*REQUIRED WORK*
Scan the data below for the string "there". Show every line where it turns up.

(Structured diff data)
================
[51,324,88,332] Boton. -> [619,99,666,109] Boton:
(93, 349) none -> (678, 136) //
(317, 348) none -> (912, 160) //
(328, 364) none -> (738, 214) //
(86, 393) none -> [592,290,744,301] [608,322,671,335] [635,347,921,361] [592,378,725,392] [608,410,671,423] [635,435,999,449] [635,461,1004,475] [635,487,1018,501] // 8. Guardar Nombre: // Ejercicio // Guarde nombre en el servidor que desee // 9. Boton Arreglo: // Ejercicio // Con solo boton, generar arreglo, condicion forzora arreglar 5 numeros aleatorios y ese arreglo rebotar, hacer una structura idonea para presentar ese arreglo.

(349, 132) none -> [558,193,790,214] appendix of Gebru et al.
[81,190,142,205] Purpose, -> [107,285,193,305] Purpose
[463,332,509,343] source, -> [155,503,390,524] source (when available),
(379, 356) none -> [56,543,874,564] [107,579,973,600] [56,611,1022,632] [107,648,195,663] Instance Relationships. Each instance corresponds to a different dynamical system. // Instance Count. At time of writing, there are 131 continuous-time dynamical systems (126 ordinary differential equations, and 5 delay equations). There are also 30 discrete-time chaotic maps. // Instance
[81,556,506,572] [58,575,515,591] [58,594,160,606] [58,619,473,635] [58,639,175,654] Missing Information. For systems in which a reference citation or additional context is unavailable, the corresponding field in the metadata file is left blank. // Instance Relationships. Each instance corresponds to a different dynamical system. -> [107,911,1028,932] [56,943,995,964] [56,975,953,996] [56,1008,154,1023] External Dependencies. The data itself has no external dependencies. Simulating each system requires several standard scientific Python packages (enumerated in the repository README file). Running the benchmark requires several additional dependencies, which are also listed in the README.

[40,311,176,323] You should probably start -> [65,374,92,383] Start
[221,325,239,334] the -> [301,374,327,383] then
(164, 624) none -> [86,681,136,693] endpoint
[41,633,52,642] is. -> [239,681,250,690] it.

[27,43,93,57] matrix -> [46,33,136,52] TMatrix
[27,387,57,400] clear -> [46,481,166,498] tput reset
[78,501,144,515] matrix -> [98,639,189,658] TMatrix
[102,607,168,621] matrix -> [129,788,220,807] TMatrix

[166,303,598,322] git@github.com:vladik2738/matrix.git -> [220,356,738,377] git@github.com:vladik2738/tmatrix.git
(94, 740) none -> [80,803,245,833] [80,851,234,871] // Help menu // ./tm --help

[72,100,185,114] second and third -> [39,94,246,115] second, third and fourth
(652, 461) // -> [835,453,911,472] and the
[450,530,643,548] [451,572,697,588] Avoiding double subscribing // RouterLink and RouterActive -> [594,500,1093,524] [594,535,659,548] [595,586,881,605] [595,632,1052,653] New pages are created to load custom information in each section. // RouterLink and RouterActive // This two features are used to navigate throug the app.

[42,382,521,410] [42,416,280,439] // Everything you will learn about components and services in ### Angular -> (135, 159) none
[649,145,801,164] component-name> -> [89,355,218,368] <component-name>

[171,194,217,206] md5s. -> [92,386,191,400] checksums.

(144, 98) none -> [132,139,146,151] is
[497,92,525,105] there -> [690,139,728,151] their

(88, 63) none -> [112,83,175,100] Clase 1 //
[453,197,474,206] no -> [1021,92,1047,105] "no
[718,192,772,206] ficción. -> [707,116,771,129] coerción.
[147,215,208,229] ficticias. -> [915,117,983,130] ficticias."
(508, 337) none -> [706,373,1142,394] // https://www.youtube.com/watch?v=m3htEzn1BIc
================
*ANSWER AREA*
(379, 356) none -> [56,543,874,564] [107,579,973,600] [56,611,1022,632] [107,648,195,663] Instance Relationships. Each instance corresponds to a different dynamical system. // Instance Count. At time of writing, there are 131 continuous-time dynamical systems (126 ordinary differential equations, and 5 delay equations). There are also 30 discrete-time chaotic maps. // Instance
[497,92,525,105] there -> [690,139,728,151] their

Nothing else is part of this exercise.